WHAT TO PRODUCE:
Look through the records below, and whenever a line contains "https", copy it.

Items listed in a dataset:
▬▬▬▬▬▬
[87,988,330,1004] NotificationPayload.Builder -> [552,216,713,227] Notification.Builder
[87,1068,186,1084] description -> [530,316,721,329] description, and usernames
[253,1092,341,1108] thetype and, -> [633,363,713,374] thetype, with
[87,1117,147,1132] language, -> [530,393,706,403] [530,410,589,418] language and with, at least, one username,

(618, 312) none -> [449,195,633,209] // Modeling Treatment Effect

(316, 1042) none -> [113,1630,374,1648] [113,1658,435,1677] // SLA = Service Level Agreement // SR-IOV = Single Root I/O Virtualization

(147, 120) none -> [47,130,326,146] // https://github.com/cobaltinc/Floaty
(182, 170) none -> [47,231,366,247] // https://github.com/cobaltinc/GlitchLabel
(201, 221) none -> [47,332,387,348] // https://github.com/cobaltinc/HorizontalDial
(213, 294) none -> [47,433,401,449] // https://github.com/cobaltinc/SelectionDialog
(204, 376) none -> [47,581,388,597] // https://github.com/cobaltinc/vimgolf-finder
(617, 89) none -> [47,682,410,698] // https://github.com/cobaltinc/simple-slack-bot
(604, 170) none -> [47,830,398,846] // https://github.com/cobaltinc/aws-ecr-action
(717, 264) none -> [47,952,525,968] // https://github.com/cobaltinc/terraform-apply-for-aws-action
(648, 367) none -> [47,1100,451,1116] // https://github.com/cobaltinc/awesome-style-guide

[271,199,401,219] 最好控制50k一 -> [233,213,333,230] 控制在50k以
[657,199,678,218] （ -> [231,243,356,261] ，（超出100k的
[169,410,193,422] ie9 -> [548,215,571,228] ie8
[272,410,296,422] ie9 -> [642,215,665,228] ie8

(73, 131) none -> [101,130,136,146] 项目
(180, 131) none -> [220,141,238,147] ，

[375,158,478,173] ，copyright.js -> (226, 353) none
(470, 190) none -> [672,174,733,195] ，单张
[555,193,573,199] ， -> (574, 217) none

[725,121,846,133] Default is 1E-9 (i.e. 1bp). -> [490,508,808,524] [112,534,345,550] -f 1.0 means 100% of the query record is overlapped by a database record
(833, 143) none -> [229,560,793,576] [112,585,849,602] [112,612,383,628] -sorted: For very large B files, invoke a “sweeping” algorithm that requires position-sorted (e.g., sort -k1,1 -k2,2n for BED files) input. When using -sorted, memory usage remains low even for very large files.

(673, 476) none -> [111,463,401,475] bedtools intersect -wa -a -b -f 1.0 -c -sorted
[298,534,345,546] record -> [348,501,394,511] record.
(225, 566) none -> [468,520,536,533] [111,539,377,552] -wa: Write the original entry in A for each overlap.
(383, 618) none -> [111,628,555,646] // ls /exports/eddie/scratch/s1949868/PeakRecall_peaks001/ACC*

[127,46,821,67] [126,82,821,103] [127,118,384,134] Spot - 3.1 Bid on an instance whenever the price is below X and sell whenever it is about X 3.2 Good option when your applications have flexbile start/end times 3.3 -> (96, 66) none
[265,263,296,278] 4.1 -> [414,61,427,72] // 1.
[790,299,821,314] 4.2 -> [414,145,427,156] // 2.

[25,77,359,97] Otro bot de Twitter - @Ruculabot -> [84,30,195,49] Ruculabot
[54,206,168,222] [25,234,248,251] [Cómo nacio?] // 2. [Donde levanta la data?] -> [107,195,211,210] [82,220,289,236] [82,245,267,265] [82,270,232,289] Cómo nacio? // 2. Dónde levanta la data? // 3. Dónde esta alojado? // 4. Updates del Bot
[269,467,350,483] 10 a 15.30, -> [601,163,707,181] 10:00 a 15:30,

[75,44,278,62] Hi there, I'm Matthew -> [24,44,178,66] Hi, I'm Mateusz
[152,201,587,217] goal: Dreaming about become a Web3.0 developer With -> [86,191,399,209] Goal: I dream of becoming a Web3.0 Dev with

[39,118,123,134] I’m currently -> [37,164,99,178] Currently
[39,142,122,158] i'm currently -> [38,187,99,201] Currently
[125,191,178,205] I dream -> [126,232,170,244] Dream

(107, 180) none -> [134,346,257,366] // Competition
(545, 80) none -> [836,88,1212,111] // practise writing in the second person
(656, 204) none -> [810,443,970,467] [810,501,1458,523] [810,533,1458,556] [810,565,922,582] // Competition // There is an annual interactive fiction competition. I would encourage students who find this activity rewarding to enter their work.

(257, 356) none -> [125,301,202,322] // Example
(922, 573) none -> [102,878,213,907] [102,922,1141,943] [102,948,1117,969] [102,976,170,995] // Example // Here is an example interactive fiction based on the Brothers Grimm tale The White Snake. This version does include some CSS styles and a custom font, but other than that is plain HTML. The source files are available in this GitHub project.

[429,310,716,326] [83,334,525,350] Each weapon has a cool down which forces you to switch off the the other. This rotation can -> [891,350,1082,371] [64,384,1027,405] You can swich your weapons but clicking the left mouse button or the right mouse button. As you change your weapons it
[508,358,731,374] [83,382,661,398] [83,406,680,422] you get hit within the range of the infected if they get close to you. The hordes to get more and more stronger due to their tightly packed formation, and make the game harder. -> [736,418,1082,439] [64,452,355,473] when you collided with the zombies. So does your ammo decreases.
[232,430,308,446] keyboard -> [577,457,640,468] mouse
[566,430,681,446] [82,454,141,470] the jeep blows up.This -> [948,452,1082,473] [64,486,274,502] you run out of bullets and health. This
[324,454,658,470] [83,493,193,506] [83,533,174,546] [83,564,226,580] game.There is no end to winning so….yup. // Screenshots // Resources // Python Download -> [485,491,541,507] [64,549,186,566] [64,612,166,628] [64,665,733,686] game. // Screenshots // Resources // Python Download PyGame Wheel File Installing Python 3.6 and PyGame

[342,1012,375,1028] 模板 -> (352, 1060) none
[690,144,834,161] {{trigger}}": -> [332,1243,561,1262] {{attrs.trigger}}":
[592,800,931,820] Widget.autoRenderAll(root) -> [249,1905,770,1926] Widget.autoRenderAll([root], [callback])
▬▬▬▬▬▬
COMPLETED TASK:
(147, 120) none -> [47,130,326,146] // https://github.com/cobaltinc/Floaty
(182, 170) none -> [47,231,366,247] // https://github.com/cobaltinc/GlitchLabel
(201, 221) none -> [47,332,387,348] // https://github.com/cobaltinc/HorizontalDial
(213, 294) none -> [47,433,401,449] // https://github.com/cobaltinc/SelectionDialog
(204, 376) none -> [47,581,388,597] // https://github.com/cobaltinc/vimgolf-finder
(617, 89) none -> [47,682,410,698] // https://github.com/cobaltinc/simple-slack-bot
(604, 170) none -> [47,830,398,846] // https://github.com/cobaltinc/aws-ecr-action
(717, 264) none -> [47,952,525,968] // https://github.com/cobaltinc/terraform-apply-for-aws-action
(648, 367) none -> [47,1100,451,1116] // https://github.com/cobaltinc/awesome-style-guide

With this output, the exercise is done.